**BRIEF:**
For this exercise, write out only the lines of the entries below from the one with "flex-direction: column ->" up to and including the one with "Seed Extract 4:1", exactly as they are. Pictures stay out.

**RECORDS FOR THE EXERCISE:**
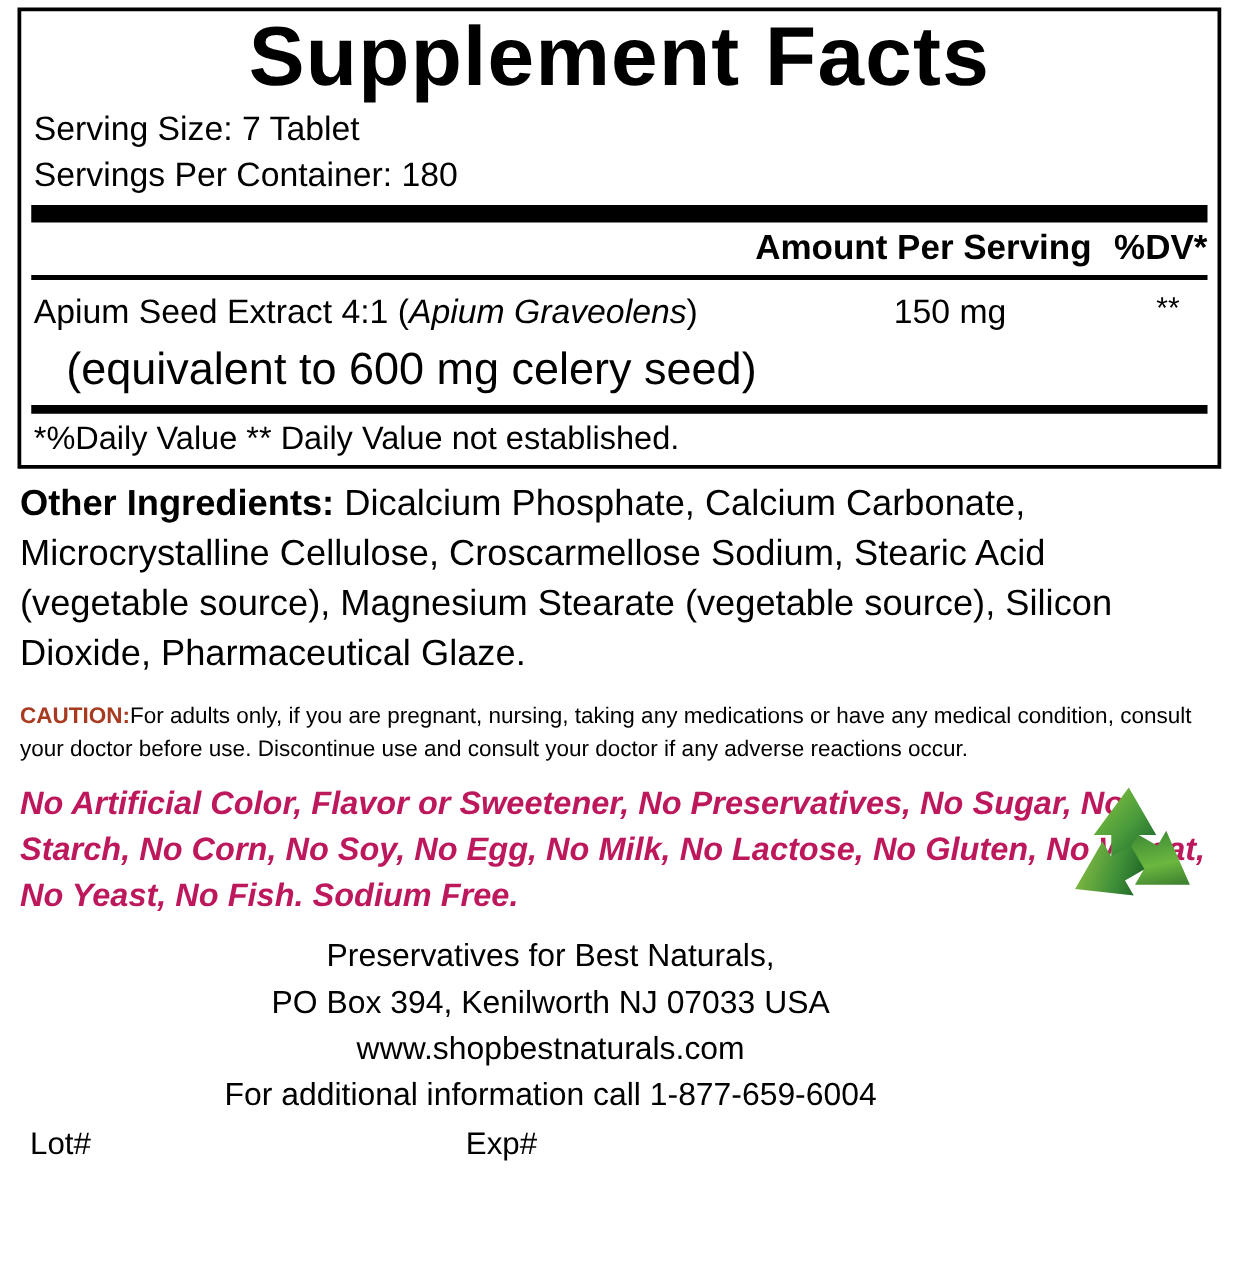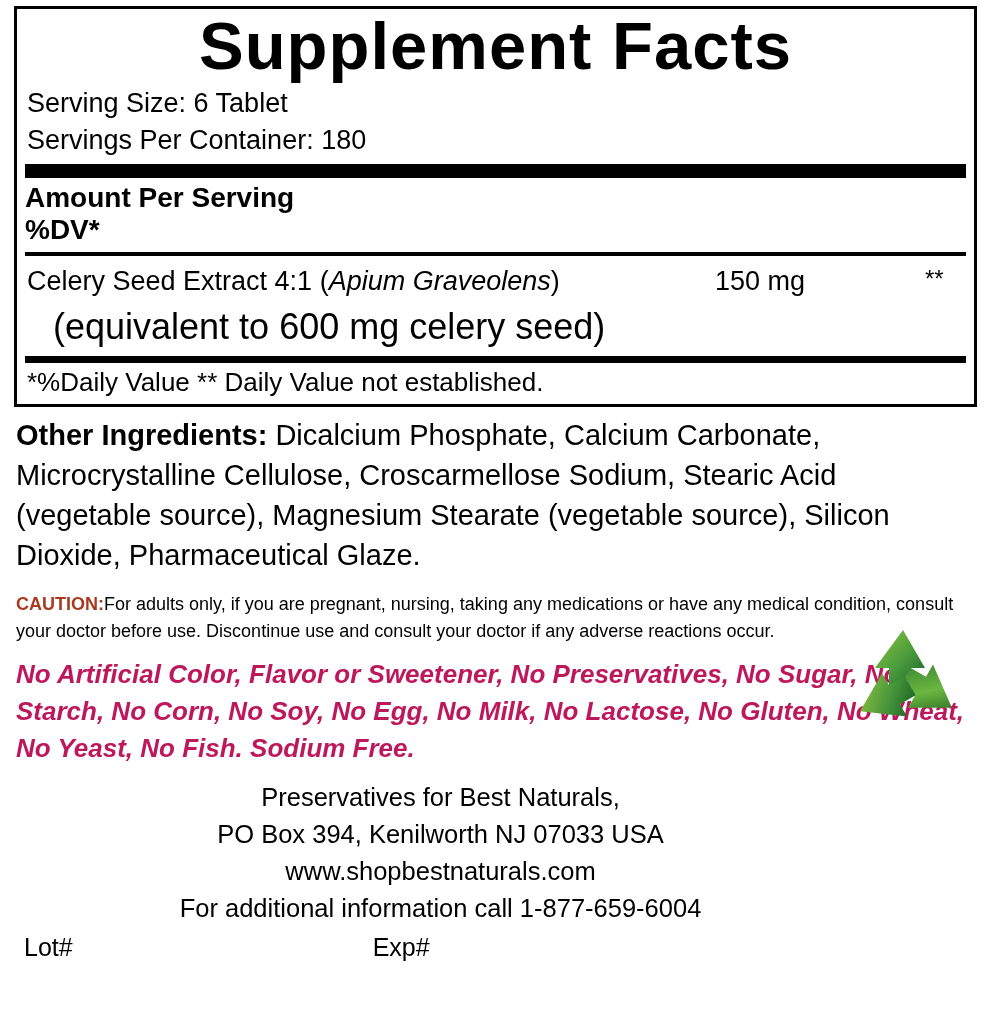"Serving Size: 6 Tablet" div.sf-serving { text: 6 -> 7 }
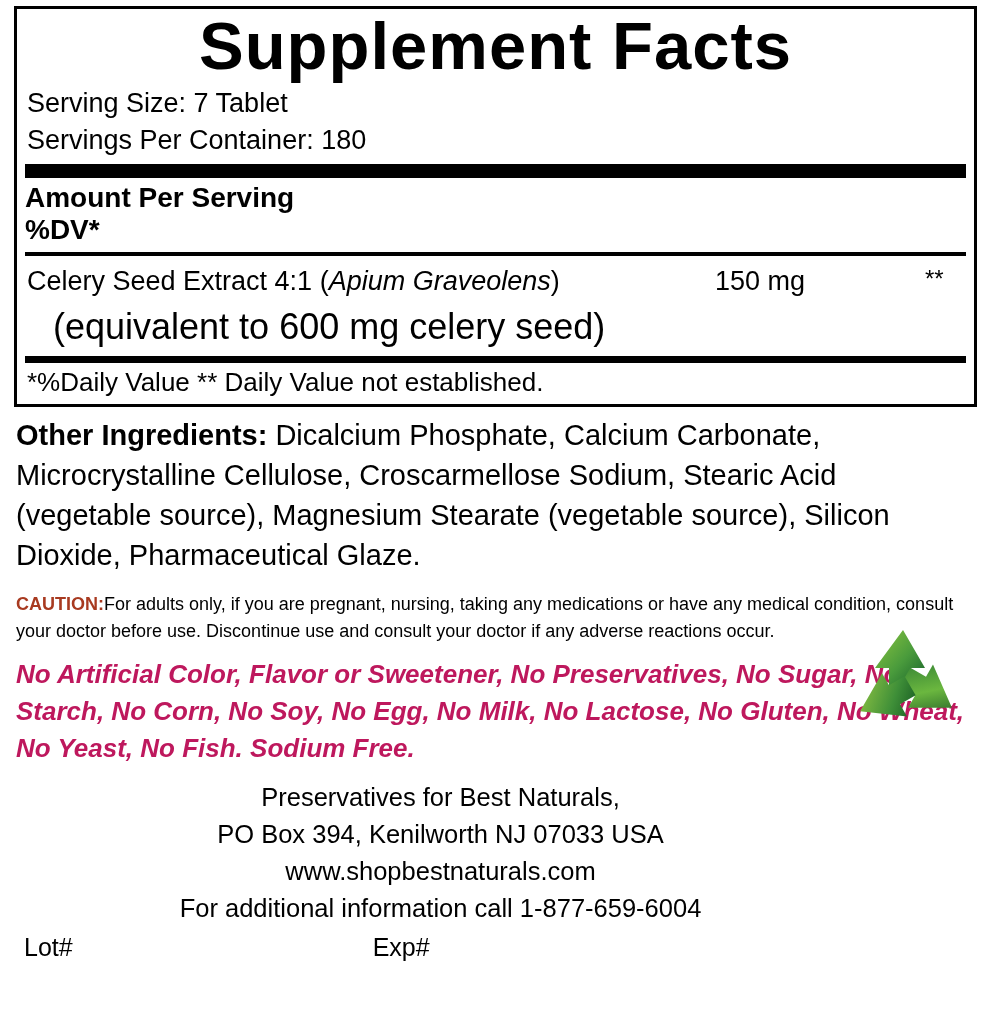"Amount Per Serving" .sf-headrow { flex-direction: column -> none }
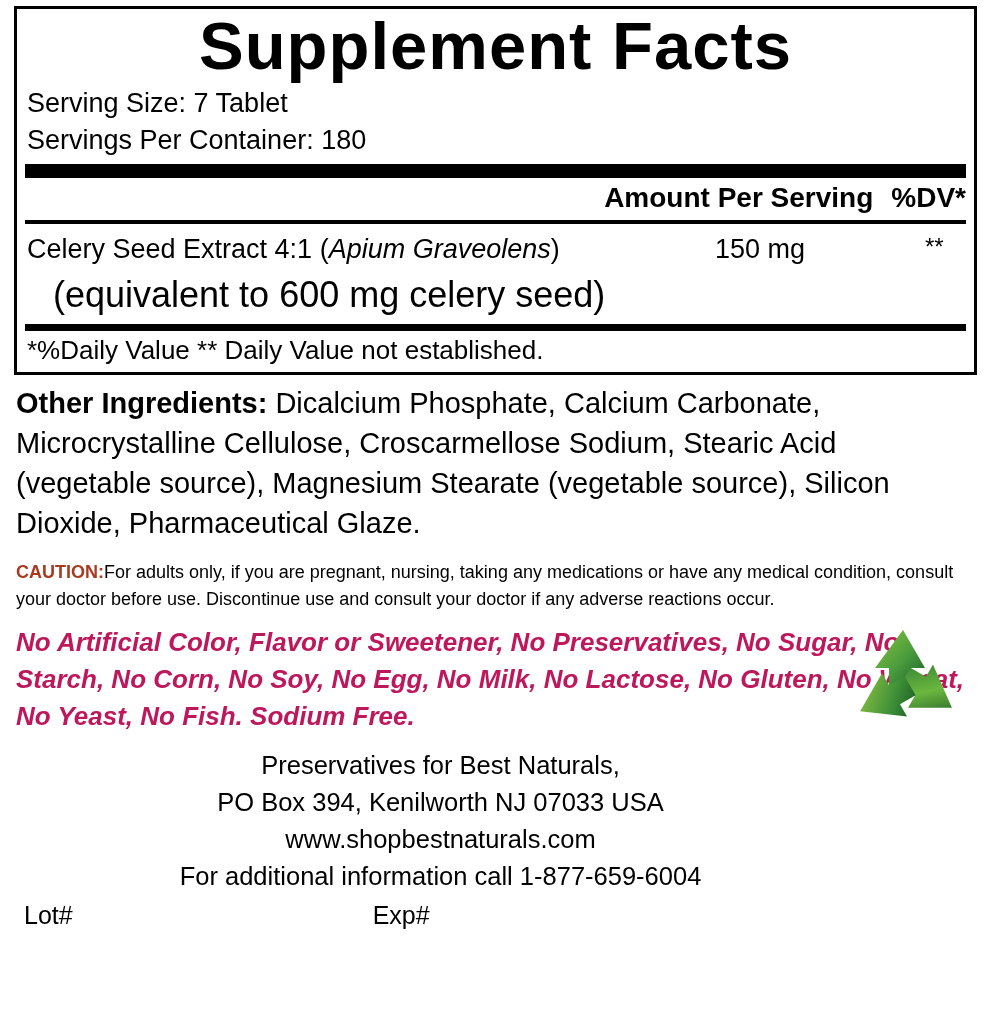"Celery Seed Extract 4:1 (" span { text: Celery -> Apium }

--

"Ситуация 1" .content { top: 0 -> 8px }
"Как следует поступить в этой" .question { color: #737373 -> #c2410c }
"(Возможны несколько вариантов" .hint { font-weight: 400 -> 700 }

...

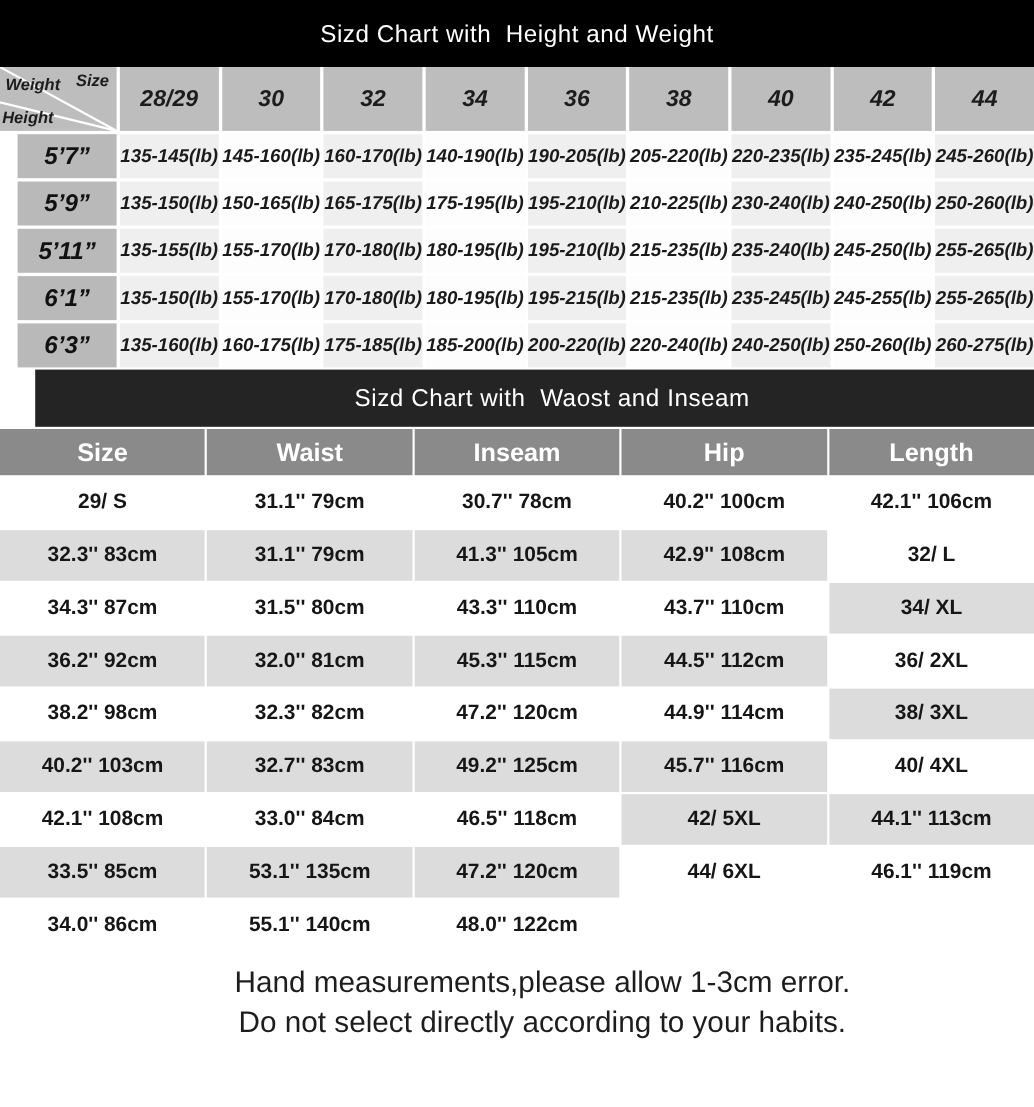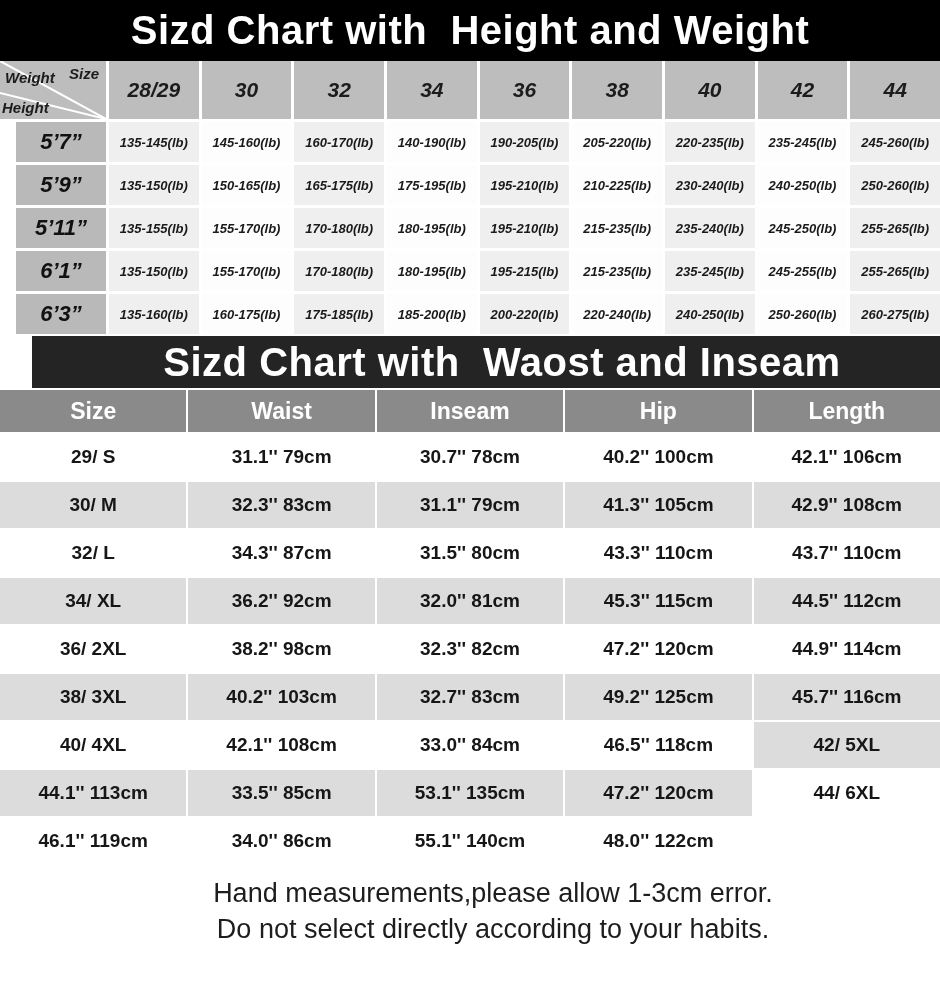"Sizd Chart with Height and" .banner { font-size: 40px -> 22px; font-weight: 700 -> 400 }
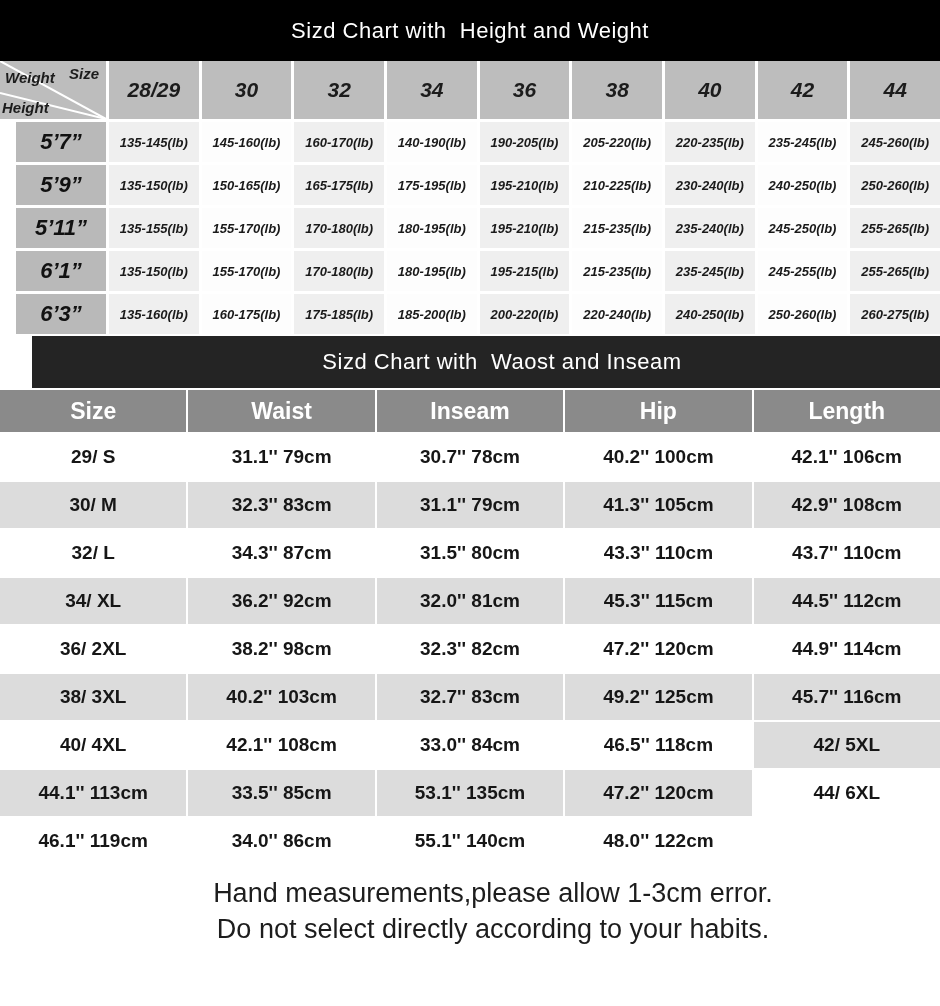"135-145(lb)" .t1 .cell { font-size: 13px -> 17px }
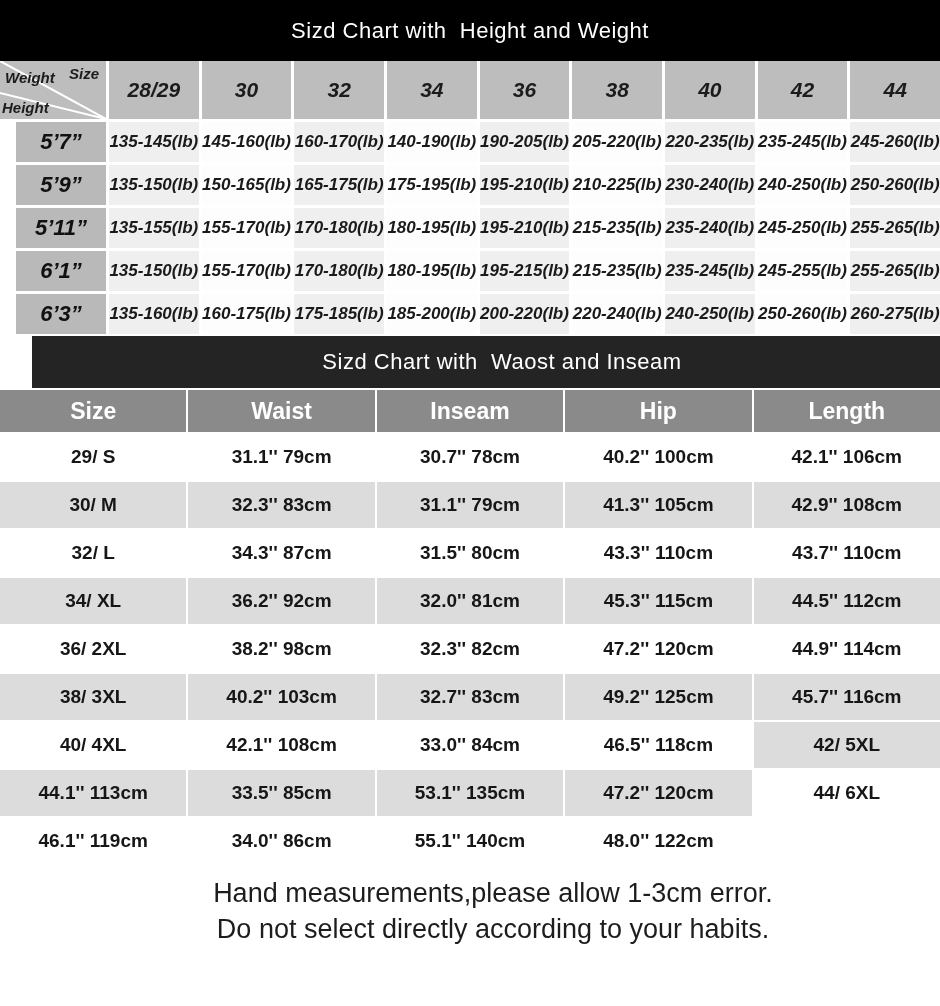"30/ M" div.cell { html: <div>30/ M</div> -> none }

**ANSWER SECTION:**
"Amount Per Serving" .sf-headrow { flex-direction: column -> none }
"Celery Seed Extract 4:1 (" span { text: Celery -> Apium }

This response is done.